The 2013 Intercultural Cancer Council (ICC) Hawai‘i-Pacific Regional Symposium brought educators and practitioners from Hawai`i and the US Affiliated Pacific Island jurisdictions (USAPI) to the University of Hawai`i Cancer Center’s Sullivan Conference Center on March 15 and 16 2013. The theme was building “Sustainable Partnerships” to reduce cancer and the non-communicable (NCD) health disparities which exist among our minority populations. (Health disparities refer to the documented worse health conditions and outcomes, preventable premature deaths or shorter life expectancies that are faced by many members of minority populations. Research to better understand and reverse health disparities is a major focus of study among health scientists at the University of Hawai`i (UH) including the John A. Burns School of Medicine (JABSOM), and the University of Hawai`i Cancer Center in partnership with some of the minority communities in Hawai‘i and the USAPI.)
“What made this gathering unique was the involvement of many bright and passionate young people, from students in high school to undergraduate and graduate students from Chaminade, Hawai‘i Pacific University and throughout the UH System,” said Dr.

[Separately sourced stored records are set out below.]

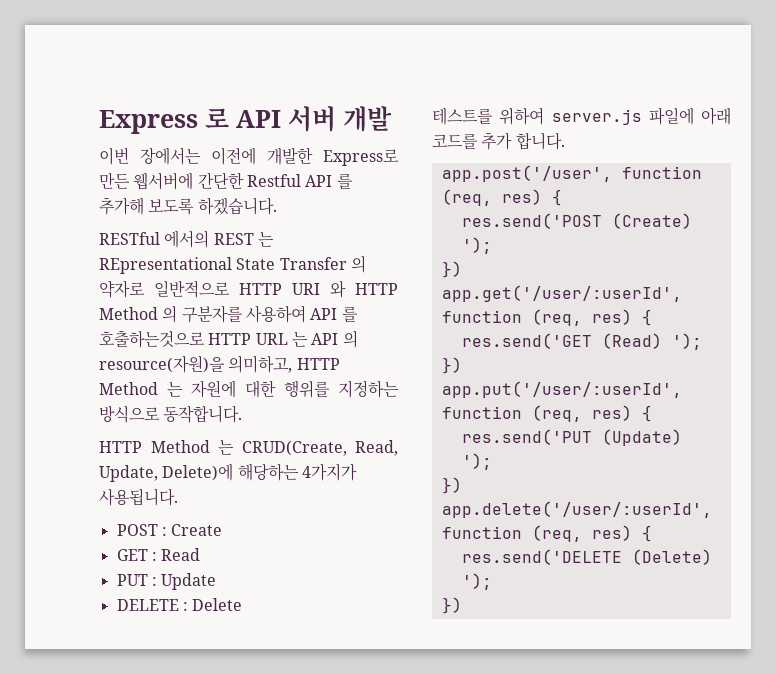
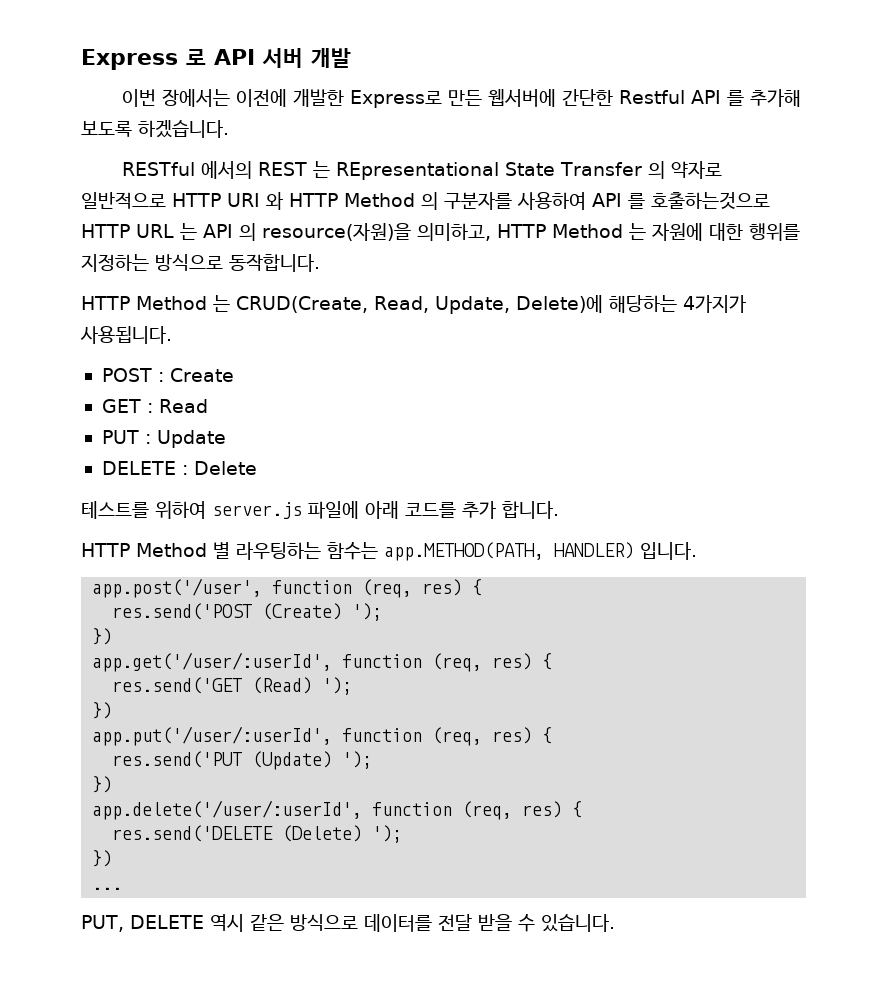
+ HTTP Method 별 라우팅하는 함수는 app.METHOD(PATH, HANDLER) 입니다.
+ ...
+ PUT, DELETE 역시 같은 방식으로 데이터를 전달 받을 수 있습니다.

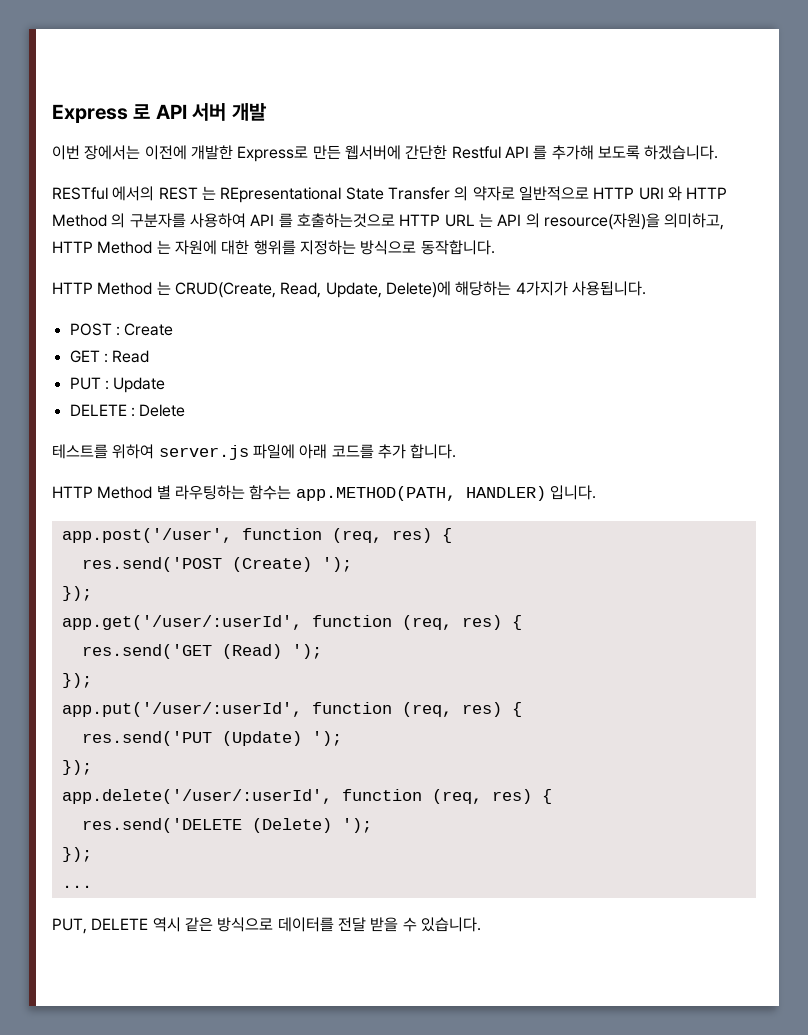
  res.send('POST (Create) ');
- })
+ });
  res.send('GET (Read) ');
- })
+ });
  res.send('PUT (Update) ');
- })
+ });
  res.send('DELETE (Delete) ');
- })
+ });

Lee Buenconsejo-Lum, Symposium Director.” These students, who are pursuing degrees in various biomedical science or health care fields, represent the future providers, scientists, and community leaders who will help in the fight to eliminate health disparities.”
The theme, “Sustainable Partnerships” also refers to the ongoing working relationships the UH medical school, cancer center and the Hawai‘i Department of Health have with communities in Hawai`i and the Pacific Region to improve health, Buenconsejo-Lum said.
“An inspiring part of our symposium included the sharing of success stories, a tremendous opportunity for learning and moving forward together more effectively as current or future partners,” said Buenconsejo-Lum. Cancer survivors also shared their perspectives as survivors, policy makers and partnership-builders between survivors and the various health systems.
The slide show pictures are from the first day’s opening sessions, which included
guest speakers Hawai‘i State Senator Rosalyn Baker, Hawai‘i State Director of Health Loretta Fuddy and the Secretary of Health of the Federated States of Micronesia (FSM), the Hon. Dr. Vita Akapito Skilling. Panel discussions included information from Dr. Skilling about FSM’s efforts to address challenges connected to the obesity epidemic. Scientists from the JABSOM and the UH Cancer Center described efforts in translational research working with Native Hawaiian and Pacific Islander communities in Hawai‘i and the USAPI. (Translational research seeks to transfer findings in basic research more quickly and efficiently into medical practice in order to promote meaningful health outcomes. In working with populations challenged with greater obstacles to optimal health, engaging these communities throughout the translational research process is mandatory.)
“True community engagement with partnerships across sectors and disciplines, advocacy and self-determination are critical to improving the health of our varied populations,” said Dr. Lee Buenconsejo-Lum, JABSOM Associate Professor and Residency Program Director for the Department of Family Medicine and Community Health.
Other Symposium speakers included experts in community-based or community-centered policy, system and environmental changes in Hawai‘i and the USAPI. The symposium agenda includes plenary sessions, “rapid fire” Town Hall discussions and breakout sessions featuring community-based success stories in policy change, prevention, cancer screening and cancer survivorship.